Collected data entries:
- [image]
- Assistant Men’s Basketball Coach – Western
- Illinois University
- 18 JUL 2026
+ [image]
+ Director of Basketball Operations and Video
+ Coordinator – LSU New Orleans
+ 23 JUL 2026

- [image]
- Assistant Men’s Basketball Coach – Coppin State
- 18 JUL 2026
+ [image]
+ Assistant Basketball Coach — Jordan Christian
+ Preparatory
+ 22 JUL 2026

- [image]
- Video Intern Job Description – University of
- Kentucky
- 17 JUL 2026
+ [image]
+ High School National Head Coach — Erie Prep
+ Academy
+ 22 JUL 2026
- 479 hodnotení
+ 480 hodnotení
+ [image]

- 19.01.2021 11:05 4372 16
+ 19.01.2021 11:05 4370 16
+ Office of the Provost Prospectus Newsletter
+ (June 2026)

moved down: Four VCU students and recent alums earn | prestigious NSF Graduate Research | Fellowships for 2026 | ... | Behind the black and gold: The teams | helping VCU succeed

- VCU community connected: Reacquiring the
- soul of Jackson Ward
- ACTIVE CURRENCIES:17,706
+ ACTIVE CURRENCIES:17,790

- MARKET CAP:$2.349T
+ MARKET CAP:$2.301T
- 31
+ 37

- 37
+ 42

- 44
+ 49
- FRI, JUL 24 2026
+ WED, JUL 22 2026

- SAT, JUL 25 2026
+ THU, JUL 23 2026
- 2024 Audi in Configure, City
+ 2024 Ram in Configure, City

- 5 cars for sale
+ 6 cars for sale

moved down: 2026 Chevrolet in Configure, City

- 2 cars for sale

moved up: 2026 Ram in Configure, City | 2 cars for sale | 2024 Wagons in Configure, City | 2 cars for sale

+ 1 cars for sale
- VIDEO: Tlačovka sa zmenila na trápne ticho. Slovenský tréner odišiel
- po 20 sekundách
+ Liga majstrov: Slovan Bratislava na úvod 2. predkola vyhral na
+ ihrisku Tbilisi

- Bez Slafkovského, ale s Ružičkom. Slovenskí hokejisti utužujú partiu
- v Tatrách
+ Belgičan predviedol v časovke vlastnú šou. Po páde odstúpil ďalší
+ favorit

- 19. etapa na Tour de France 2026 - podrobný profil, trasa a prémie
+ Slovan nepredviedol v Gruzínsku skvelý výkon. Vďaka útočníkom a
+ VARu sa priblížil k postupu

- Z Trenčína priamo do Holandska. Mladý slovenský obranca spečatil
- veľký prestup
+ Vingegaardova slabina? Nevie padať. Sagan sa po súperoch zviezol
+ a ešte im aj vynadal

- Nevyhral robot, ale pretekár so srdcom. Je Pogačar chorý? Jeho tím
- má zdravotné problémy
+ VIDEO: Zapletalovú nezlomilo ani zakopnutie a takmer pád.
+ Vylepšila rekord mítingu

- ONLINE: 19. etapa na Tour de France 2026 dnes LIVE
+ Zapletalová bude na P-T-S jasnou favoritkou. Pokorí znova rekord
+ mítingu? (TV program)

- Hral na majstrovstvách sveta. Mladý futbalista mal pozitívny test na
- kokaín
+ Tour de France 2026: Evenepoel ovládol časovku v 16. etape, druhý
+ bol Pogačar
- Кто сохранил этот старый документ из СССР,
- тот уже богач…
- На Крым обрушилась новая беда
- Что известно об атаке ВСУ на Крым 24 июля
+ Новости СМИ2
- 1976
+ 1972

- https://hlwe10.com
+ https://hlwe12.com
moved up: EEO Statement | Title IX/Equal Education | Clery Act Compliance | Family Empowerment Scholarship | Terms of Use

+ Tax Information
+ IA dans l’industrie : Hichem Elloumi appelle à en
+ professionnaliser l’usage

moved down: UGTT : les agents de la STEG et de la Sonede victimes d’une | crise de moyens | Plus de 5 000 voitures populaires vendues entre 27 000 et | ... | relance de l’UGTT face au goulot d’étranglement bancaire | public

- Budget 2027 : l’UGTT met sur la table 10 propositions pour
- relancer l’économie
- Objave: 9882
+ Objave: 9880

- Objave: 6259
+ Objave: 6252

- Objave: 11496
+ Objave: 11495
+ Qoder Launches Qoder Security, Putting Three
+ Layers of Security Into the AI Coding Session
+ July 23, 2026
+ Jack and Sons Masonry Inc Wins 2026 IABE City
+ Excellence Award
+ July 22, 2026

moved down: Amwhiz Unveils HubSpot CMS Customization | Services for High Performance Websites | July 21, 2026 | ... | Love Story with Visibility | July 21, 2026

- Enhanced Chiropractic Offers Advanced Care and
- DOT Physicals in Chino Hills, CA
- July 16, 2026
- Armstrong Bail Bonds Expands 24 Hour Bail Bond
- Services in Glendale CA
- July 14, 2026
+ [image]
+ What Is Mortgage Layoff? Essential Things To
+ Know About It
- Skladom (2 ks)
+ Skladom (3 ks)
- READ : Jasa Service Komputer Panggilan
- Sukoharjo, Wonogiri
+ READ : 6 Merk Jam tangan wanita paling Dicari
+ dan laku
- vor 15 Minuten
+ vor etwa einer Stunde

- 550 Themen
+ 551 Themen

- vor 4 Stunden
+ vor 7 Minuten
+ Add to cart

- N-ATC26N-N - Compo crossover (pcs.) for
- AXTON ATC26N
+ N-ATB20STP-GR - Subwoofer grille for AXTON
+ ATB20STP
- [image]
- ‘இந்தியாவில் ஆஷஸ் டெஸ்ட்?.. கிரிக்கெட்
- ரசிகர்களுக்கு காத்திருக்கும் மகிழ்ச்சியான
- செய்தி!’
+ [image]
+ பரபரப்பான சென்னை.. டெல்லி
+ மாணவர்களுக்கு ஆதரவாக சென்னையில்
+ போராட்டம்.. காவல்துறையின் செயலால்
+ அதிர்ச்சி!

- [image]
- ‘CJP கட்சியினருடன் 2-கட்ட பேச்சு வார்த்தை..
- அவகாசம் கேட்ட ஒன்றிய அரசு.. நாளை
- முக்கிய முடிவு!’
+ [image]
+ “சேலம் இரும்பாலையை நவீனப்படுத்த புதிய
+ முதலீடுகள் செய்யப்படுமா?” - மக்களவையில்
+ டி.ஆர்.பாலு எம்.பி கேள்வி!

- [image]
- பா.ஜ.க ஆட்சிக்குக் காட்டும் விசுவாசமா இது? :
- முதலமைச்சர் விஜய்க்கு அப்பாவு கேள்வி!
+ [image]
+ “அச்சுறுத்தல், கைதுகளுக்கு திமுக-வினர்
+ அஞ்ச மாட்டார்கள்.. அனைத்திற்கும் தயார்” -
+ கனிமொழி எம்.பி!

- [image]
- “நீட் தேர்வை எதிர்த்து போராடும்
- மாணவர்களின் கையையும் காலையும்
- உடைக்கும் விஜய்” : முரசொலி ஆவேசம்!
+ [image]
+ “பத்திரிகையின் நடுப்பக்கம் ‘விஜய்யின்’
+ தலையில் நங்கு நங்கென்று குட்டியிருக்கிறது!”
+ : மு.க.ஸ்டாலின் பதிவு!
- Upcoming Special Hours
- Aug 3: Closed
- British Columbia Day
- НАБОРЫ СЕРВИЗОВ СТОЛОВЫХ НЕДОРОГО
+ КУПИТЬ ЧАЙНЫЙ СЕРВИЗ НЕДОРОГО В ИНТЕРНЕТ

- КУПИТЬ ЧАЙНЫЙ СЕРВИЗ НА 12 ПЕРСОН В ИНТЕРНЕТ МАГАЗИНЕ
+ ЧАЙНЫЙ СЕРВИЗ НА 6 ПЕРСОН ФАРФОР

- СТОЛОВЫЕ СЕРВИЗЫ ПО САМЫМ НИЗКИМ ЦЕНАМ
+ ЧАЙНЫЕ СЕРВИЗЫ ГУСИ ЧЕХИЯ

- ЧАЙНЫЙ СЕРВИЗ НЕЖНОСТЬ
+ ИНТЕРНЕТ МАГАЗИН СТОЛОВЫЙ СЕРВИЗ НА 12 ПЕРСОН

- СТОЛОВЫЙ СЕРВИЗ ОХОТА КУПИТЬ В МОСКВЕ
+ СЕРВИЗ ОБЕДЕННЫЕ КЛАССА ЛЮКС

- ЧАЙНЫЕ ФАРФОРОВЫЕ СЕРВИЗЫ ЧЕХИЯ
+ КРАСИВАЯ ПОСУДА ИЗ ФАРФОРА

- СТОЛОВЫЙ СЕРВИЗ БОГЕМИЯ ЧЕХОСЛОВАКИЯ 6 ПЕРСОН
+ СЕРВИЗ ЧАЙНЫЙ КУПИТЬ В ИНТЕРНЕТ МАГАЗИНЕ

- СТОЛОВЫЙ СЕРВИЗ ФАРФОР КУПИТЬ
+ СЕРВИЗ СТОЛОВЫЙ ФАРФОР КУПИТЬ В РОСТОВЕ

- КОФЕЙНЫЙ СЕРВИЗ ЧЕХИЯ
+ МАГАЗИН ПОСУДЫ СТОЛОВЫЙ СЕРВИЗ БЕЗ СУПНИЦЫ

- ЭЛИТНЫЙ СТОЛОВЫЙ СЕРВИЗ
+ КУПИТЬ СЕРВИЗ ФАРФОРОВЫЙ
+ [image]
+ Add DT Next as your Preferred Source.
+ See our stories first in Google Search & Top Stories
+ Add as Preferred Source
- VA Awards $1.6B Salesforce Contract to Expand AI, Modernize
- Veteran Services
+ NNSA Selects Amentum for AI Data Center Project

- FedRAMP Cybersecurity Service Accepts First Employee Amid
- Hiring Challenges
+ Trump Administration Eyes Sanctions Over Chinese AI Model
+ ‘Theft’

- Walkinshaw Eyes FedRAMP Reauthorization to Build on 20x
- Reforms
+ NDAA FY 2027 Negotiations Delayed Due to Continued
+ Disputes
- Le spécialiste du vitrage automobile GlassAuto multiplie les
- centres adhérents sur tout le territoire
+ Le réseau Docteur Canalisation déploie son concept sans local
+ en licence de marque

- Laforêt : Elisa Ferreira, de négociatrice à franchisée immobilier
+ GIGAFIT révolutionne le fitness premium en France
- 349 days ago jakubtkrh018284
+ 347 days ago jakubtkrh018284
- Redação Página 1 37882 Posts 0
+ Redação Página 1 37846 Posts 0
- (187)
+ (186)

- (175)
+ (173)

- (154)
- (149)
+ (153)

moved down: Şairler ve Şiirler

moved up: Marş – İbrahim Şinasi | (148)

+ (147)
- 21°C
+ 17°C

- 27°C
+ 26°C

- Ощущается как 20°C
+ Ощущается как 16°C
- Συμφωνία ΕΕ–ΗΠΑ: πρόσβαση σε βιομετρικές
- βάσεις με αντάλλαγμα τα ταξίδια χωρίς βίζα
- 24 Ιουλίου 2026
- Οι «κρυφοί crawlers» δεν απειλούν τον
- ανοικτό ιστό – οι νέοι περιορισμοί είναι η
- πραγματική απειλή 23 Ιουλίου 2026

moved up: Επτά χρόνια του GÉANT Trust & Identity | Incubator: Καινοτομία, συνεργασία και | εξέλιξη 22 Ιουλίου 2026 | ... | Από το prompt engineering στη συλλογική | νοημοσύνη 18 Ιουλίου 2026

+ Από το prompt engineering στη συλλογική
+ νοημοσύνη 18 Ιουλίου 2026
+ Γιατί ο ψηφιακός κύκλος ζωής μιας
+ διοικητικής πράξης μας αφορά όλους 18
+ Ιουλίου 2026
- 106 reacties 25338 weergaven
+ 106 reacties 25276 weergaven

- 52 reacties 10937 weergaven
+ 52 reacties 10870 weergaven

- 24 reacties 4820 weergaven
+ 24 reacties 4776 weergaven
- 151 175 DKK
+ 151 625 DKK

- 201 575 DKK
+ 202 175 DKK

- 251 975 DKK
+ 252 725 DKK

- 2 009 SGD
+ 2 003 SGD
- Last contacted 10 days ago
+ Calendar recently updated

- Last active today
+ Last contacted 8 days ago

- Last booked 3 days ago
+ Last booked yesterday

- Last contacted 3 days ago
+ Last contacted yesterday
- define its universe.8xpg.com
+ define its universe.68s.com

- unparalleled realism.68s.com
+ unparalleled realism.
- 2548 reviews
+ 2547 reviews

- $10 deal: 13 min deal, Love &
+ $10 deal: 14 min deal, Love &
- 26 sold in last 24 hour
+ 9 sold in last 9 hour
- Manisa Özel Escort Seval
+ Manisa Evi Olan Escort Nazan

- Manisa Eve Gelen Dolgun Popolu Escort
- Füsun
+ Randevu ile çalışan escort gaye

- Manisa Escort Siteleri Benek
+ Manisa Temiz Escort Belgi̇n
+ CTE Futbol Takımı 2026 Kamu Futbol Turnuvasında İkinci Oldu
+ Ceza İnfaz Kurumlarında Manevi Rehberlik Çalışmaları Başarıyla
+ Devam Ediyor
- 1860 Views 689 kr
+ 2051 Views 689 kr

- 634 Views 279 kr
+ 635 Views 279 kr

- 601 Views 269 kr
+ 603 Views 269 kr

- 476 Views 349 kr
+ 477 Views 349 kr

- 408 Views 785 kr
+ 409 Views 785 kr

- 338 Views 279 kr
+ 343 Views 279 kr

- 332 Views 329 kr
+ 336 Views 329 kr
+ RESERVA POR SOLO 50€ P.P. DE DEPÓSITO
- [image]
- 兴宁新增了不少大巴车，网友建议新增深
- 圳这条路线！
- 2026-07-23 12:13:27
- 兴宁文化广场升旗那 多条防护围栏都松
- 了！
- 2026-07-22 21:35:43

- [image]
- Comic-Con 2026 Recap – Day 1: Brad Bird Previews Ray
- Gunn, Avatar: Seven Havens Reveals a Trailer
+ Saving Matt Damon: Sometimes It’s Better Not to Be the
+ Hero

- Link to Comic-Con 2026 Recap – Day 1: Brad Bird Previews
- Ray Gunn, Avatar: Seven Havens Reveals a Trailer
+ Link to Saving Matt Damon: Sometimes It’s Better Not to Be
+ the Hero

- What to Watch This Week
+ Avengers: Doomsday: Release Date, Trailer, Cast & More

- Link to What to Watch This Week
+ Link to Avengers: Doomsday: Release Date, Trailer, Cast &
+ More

* Work instruction
The answer must be every line of the records that contains the word "Objave".

* Solution for this task
- Objave: 9882
+ Objave: 9880
- Objave: 6259
+ Objave: 6252
- Objave: 11496
+ Objave: 11495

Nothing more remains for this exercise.